Material provided
━━━━
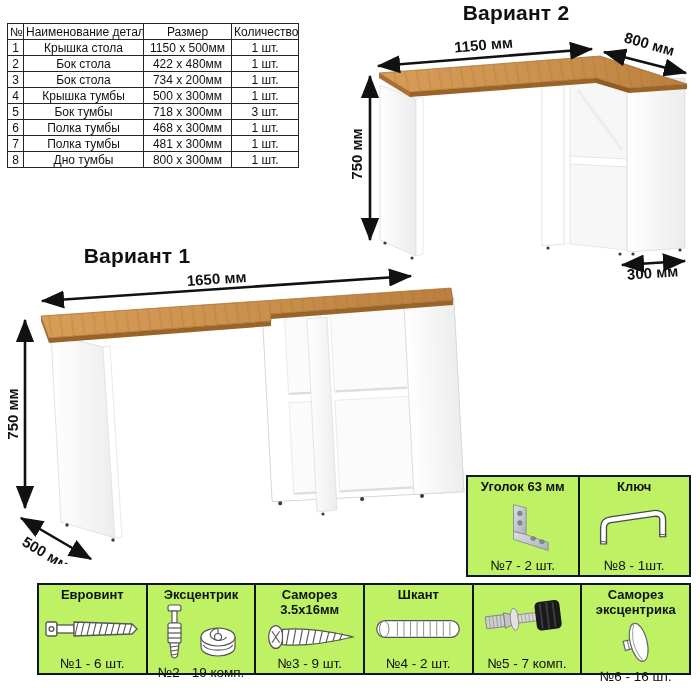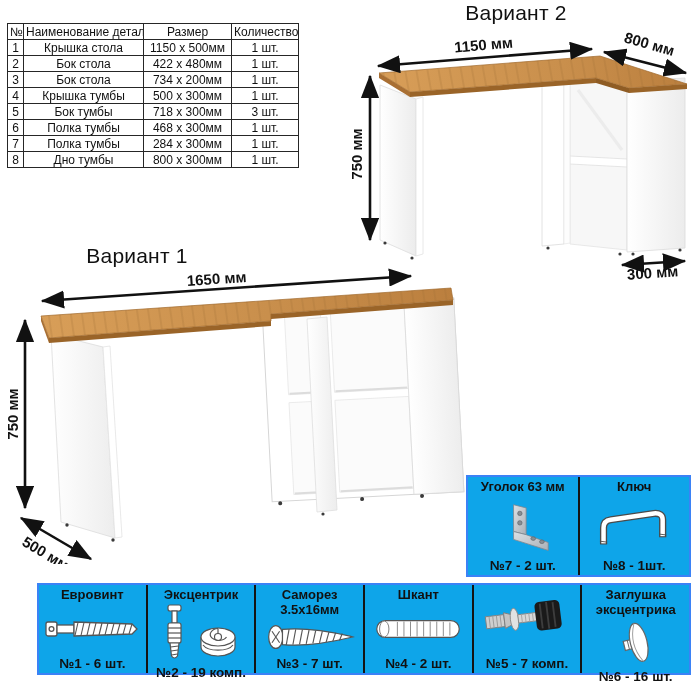"Вариант 2" .vtitle { font-weight: normal -> bold }
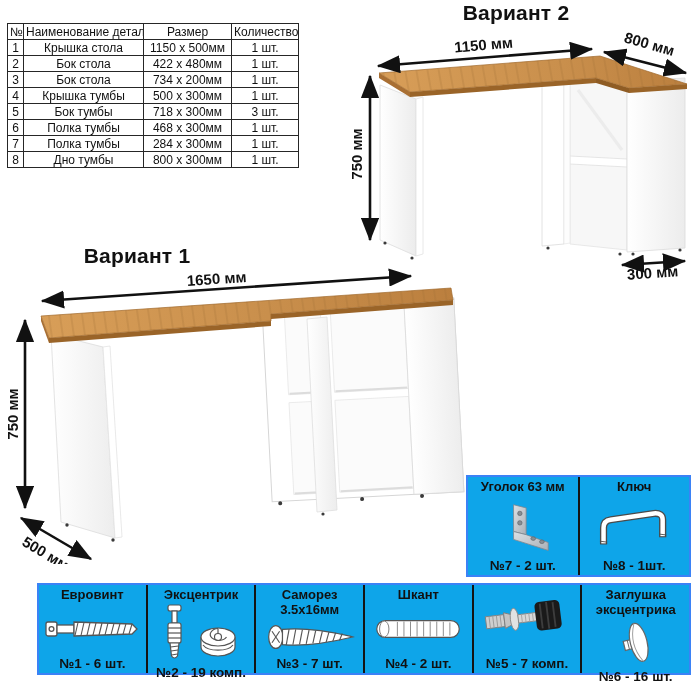"284 x 300мм" td.c { text: 284 -> 481 }
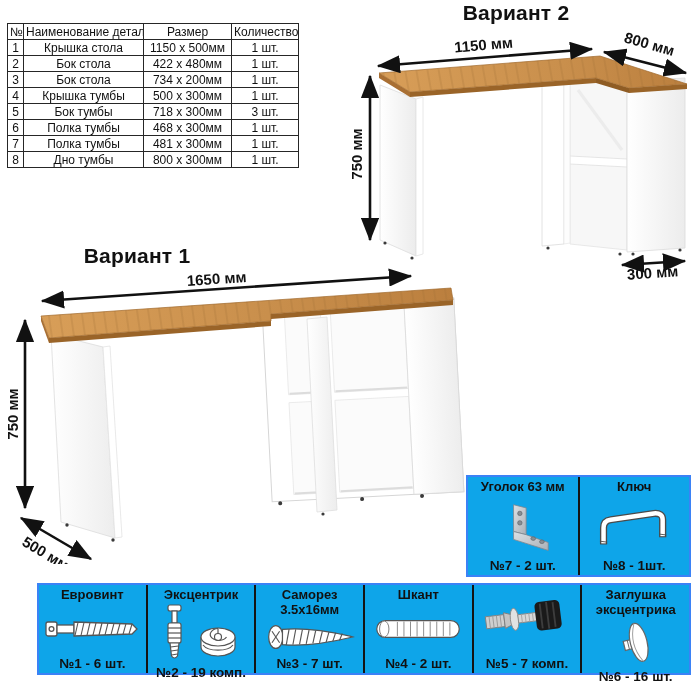"Уголок 63 мм" .hwrow { background: #0ea5e9 -> #bef264; border: 2px solid #3b82f6 -> 2px solid #0f172a }
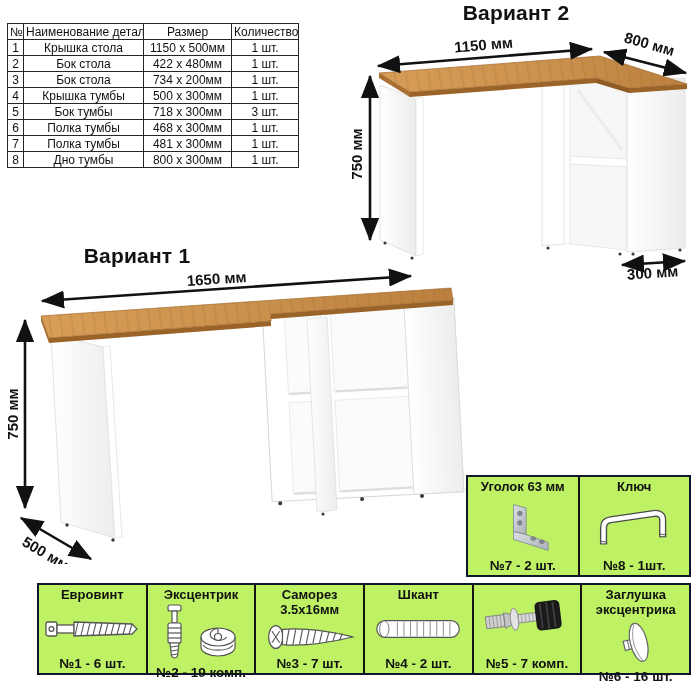"№7 - 2 шт." .hwlabel { font-weight: bold -> normal }
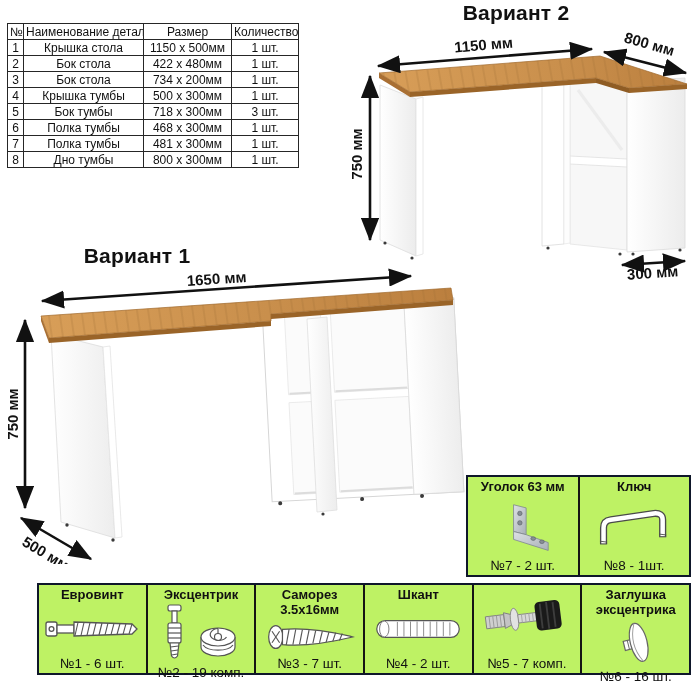"Заглушка эксцентрика" div.hwtitle { text: Заглушка -> Саморез }
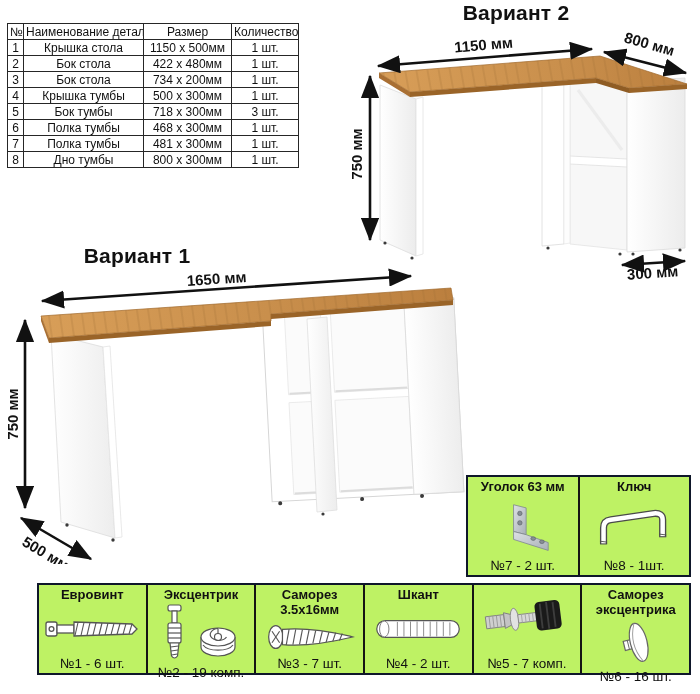"№3 - 7 шт." div.hwlabel { text: 7 -> 9 }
━━━━
Exercise instructions
I would like the exact lines from the data above, starting with the one that holds "text: 284 ->" and going on through the one that holds "text: Заглушка ->", without the pictures.

Task answer
"284 x 300мм" td.c { text: 284 -> 481 }
"Уголок 63 мм" .hwrow { background: #0ea5e9 -> #bef264; border: 2px solid #3b82f6 -> 2px solid #0f172a }
"№7 - 2 шт." .hwlabel { font-weight: bold -> normal }
"Заглушка эксцентрика" div.hwtitle { text: Заглушка -> Саморез }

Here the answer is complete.